◆ What the exercise asks ◆
Return nothing but the lines from the one containing "text-align: center ->" through the end of the records below, exactly as they stand and without pictures.

BEGIN Supplied information

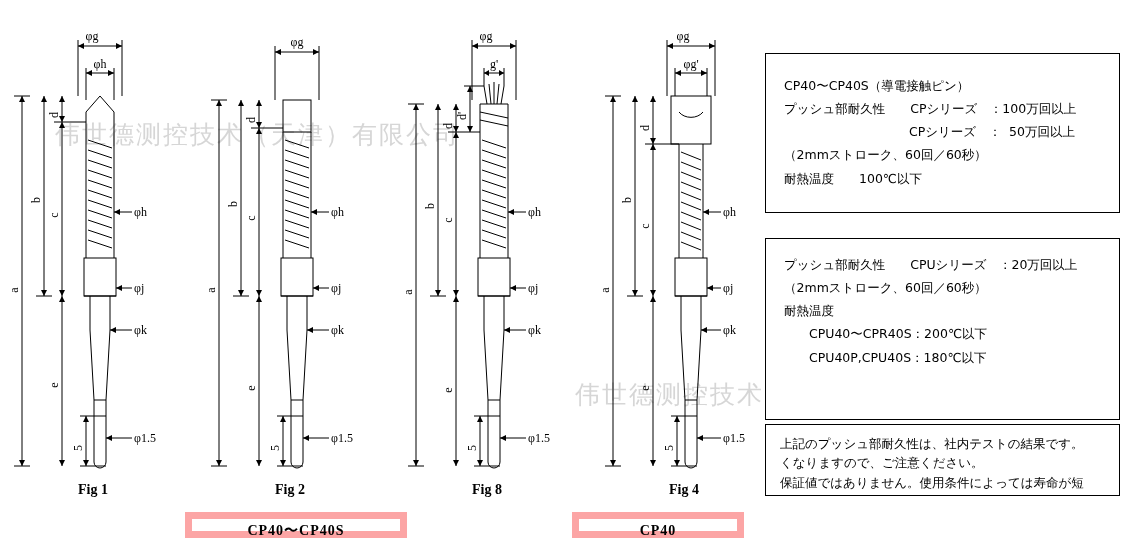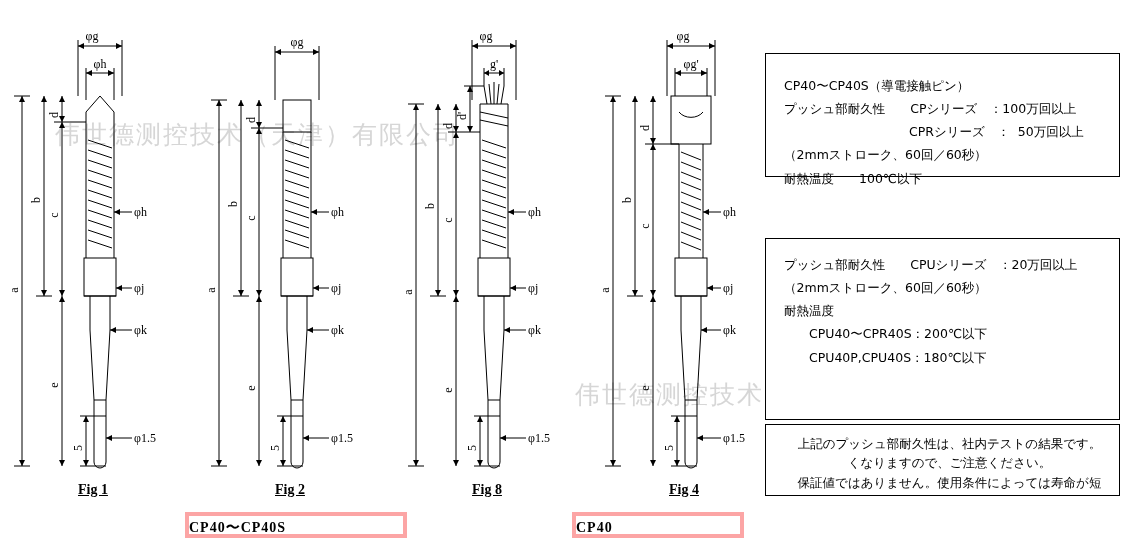"CP40〜CP40S（導電接触ピン）" .tbox.b1 { height: 124px -> 160px }
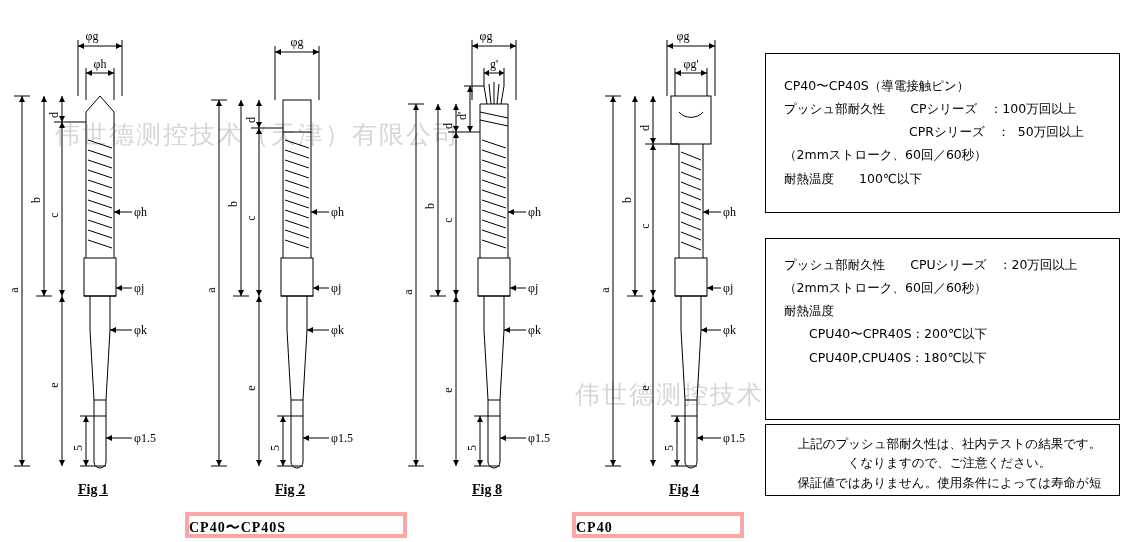"CPRシリーズ ： 50万回以上" div.ln { text: CPR -> CP }
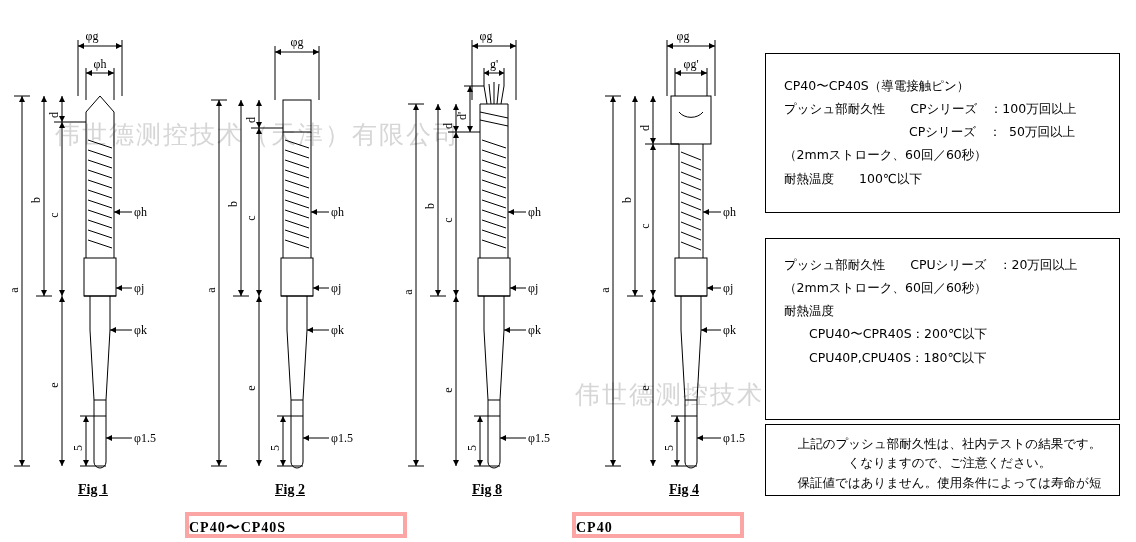"上記のプッシュ部耐久性は、社内テストの結果です。" .tbox.b3 { text-align: center -> none }
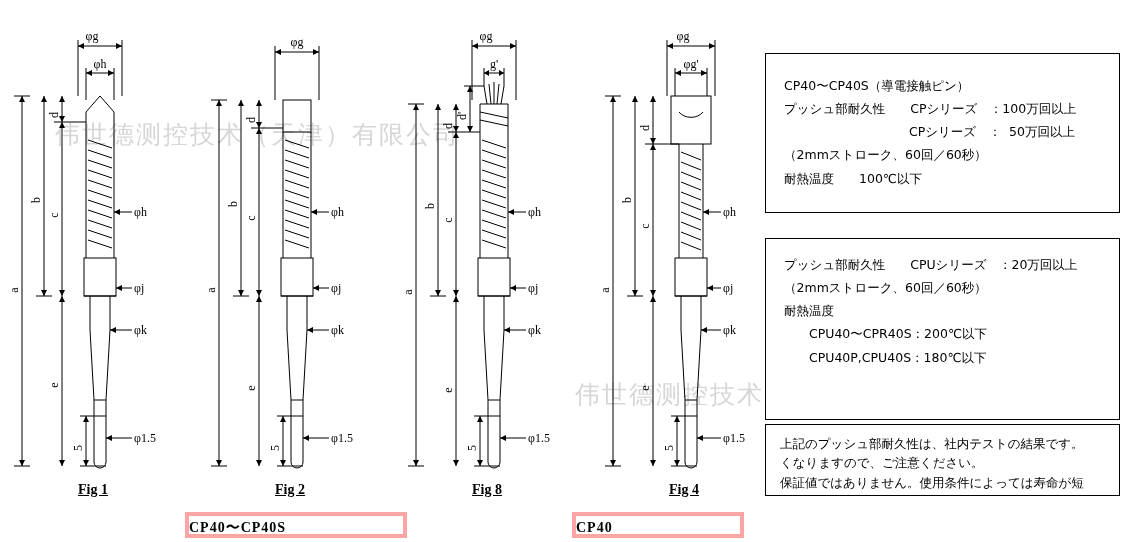"Fig 1" .figlabel { text-decoration: underline -> none }
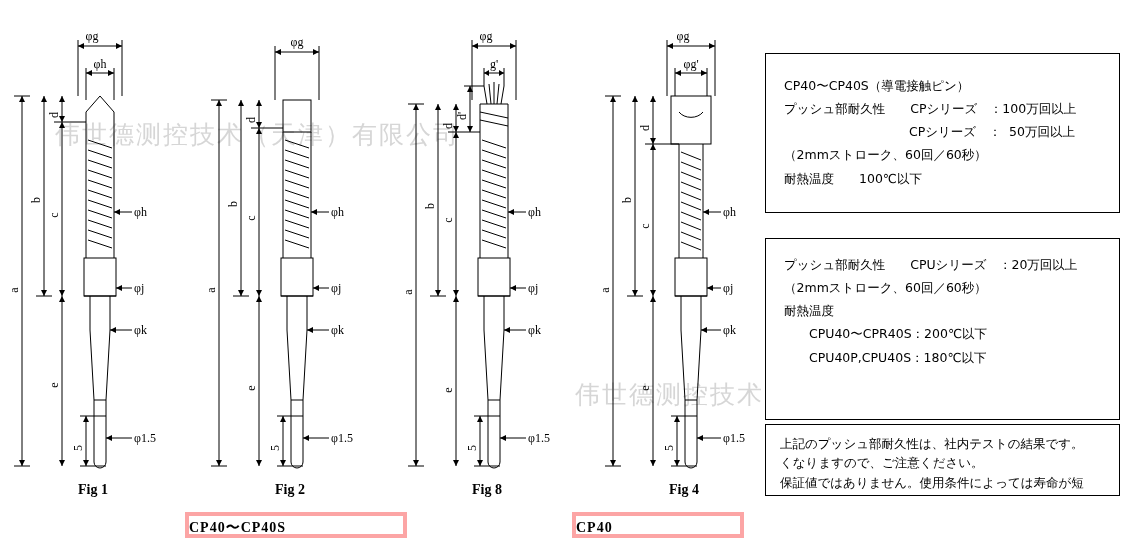"CP40〜CP40S" .cap { border: 4px solid #fca5a5 -> 7px solid #fca5a5; text-align: none -> center }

END Supplied information

◆ Response to this task ◆
"上記のプッシュ部耐久性は、社内テストの結果です。" .tbox.b3 { text-align: center -> none }
"Fig 1" .figlabel { text-decoration: underline -> none }
"CP40〜CP40S" .cap { border: 4px solid #fca5a5 -> 7px solid #fca5a5; text-align: none -> center }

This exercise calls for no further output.